At this point, I represent a sort of environmental conservatism, and it makes me really angry that there are no conservatives developing, in the political realm, a similar alternative to the global warming ideological garbage of the Left. My environmental conservatism leads me to reject renewable energies because the first thing I want to conserve is the landscape. I do not consider nature a mother, and I find it rather difficult to consider it a sister. I prefer to see it simply as a gift from God.

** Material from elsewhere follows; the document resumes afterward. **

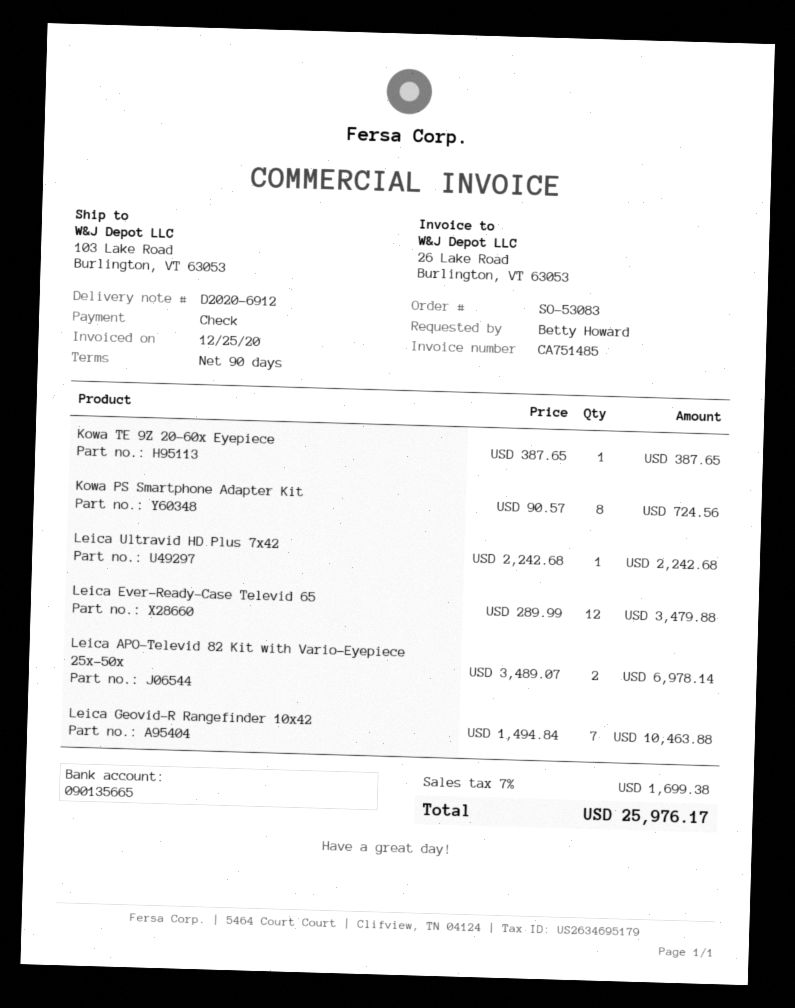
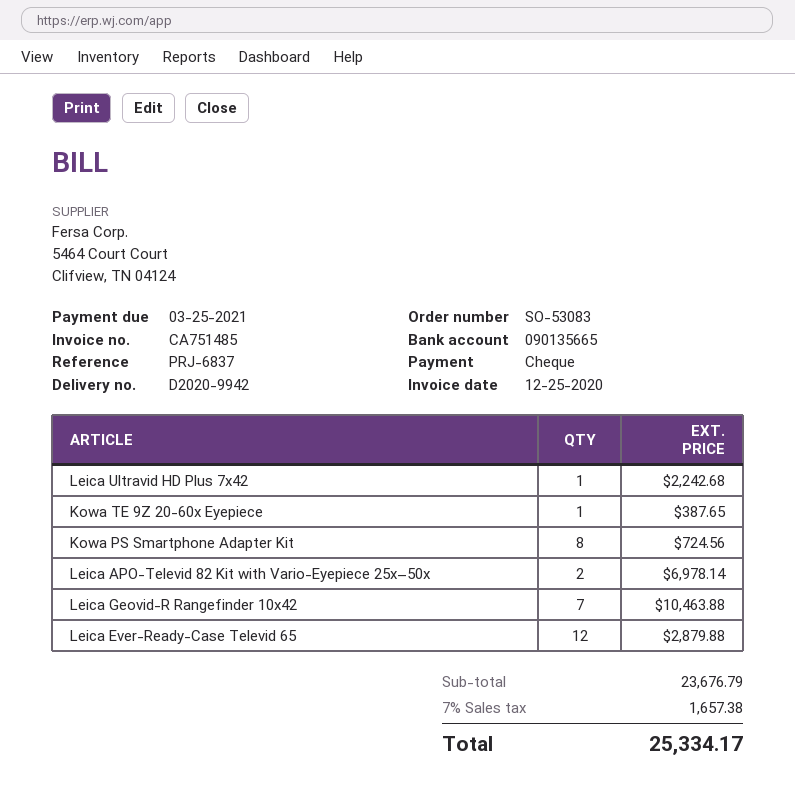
delivery note number: D2020-6912 -> D2020-9942
Leica Ever-Ready-Case Televid 65: 12 for 3479.88 -> 12 for 2879.88
tax: 7% = 1699.38 -> 7% = 1657.38
total: 25976.17 -> 25334.17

Conserving the different species and the balance of nature is not only the most intelligent way to achieve our own survival. I like to see it more as the care a child takes not to break the gift his parents have given him for his birthday. Conservatives have time to develop an authentic right-wing environmental policy that does not put Mother Nature first, is not tainted with anti-capitalist ideology, and can work toward the same simple relationship that our rural ancestors had with nature. It is true that they killed cows, pigs, and chickens with their bare hands. But they did it to feed themselves. Before that they also cared for them and fed them. The relationship of our rural elders with nature was one of love and conscience, the awareness that man’s life comes first, with its higher dignity, and then that of all other living things.

Any discussion of environmentalism should begin by putting these things in their proper place. Unless some politician can sit six dogs, three pigeons, and four cats at the negotiating table and have a conscientious dialogue with them. But, in that case, the first thing I will ask as a human is that they pay taxes.

Translated by Joel Dalmau.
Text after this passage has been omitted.